> **Problem statement**: Go through the records below line by line and report how many lines include "solotar", giving the number only.

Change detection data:
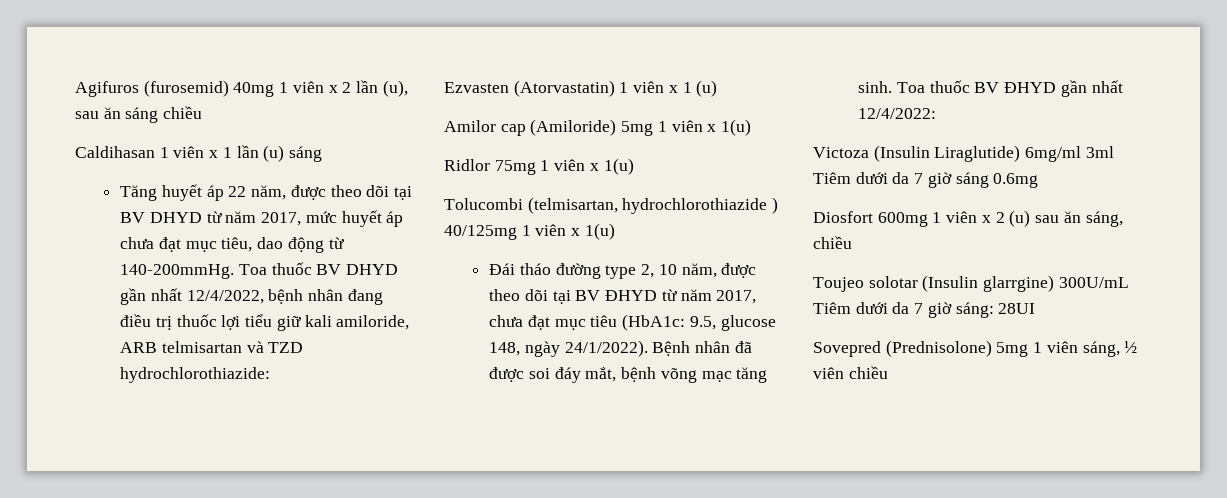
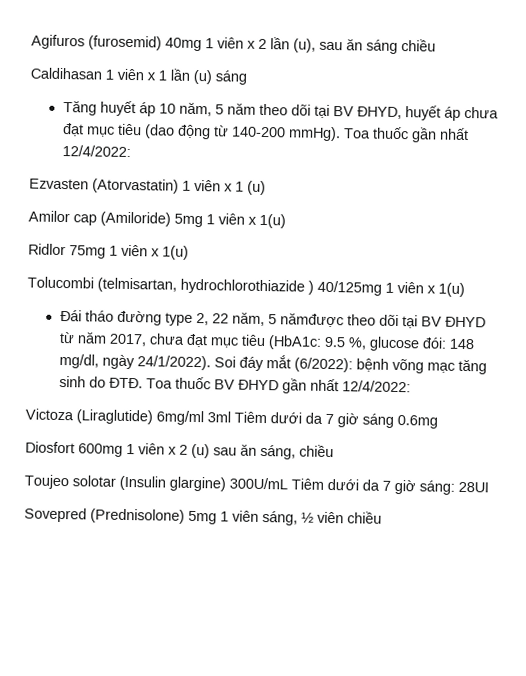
- Tăng huyết áp 22 năm, được theo dõi tại BV DHYD từ năm 2017, mức huyết áp chưa đạt mục tiêu, dao động từ 140-200mmHg. Toa thuốc BV DHYD gần nhất 12/4/2022, bệnh nhân đang điều trị thuốc lợi tiểu giữ kali amiloride, ARB telmisartan và TZD hydrochlorothiazide:
+ Tăng huyết áp 10 năm, 5 năm theo dõi tại BV ĐHYD, huyết áp chưa đạt mục tiêu (dao động từ 140-200 mmHg). Toa thuốc gần nhất 12/4/2022:
- Đái tháo đường type 2, 10 năm, được theo dõi tại BV ĐHYD từ năm 2017, chưa đạt mục tiêu (HbA1c: 9.5, glucose 148, ngày 24/1/2022). Bệnh nhân đã được soi đáy mắt, bệnh võng mạc tăng sinh. Toa thuốc BV ĐHYD gần nhất 12/4/2022:
+ Đái tháo đường type 2, 22 năm, 5 nămđược theo dõi tại BV ĐHYD từ năm 2017, chưa đạt mục tiêu (HbA1c: 9.5 %, glucose đói: 148 mg/dl, ngày 24/1/2022). Soi đáy mắt (6/2022): bệnh võng mạc tăng sinh do ĐTĐ. Toa thuốc BV ĐHYD gần nhất 12/4/2022:
- Victoza (Insulin Liraglutide) 6mg/ml 3ml Tiêm dưới da 7 giờ sáng 0.6mg
+ Victoza (Liraglutide) 6mg/ml 3ml Tiêm dưới da 7 giờ sáng 0.6mg
- Toujeo solotar (Insulin glarrgine) 300U/mL Tiêm dưới da 7 giờ sáng: 28UI
+ Toujeo solotar (Insulin glargine) 300U/mL Tiêm dưới da 7 giờ sáng: 28UI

> **Solution for this exercise**: 2